**WHAT YOU WILL DO**
Report every line below that has the string "group" in it.
[RECORDS FOR THIS TASK]
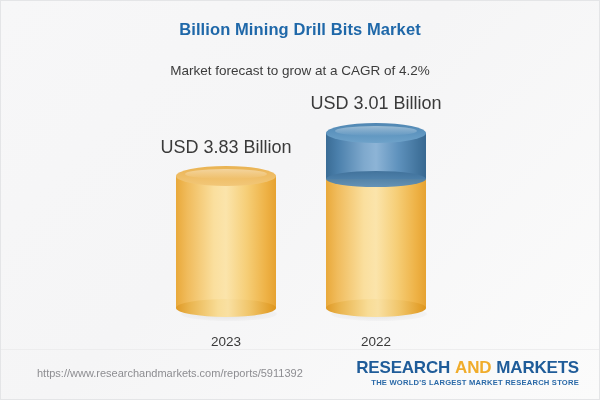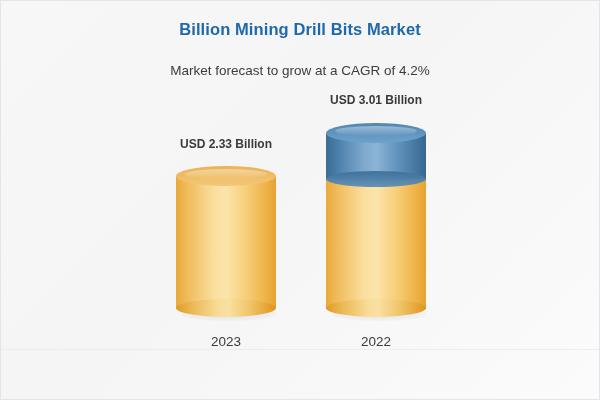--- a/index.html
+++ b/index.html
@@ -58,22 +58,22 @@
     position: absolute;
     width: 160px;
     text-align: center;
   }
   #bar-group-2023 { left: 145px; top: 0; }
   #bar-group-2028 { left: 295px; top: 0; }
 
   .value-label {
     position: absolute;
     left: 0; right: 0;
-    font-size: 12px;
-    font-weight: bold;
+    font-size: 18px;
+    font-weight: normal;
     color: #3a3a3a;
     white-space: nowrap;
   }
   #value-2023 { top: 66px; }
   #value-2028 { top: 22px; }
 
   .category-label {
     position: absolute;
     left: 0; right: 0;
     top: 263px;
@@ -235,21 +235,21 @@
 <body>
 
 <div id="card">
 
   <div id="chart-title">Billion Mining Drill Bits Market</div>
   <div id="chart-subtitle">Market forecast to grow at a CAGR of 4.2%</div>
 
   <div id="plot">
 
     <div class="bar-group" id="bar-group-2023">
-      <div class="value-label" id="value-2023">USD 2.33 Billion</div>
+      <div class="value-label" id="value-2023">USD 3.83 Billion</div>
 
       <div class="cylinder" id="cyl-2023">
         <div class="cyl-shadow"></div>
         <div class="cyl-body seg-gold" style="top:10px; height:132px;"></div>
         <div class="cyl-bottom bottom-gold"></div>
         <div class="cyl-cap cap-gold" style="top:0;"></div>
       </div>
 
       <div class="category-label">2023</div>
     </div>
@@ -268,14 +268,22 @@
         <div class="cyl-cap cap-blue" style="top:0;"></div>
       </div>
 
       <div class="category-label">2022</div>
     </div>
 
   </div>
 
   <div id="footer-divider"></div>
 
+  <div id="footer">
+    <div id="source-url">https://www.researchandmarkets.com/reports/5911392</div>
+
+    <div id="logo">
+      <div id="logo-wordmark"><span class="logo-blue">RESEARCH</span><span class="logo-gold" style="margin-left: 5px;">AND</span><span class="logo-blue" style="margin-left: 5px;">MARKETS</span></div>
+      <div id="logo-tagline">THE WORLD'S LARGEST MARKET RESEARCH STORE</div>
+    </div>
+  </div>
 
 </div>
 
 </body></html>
[/RECORDS FOR THIS TASK]
**THE COMPLETED TASK**
   #bar-group-2023 { left: 145px; top: 0; }
   #bar-group-2028 { left: 295px; top: 0; }
     <div class="bar-group" id="bar-group-2023">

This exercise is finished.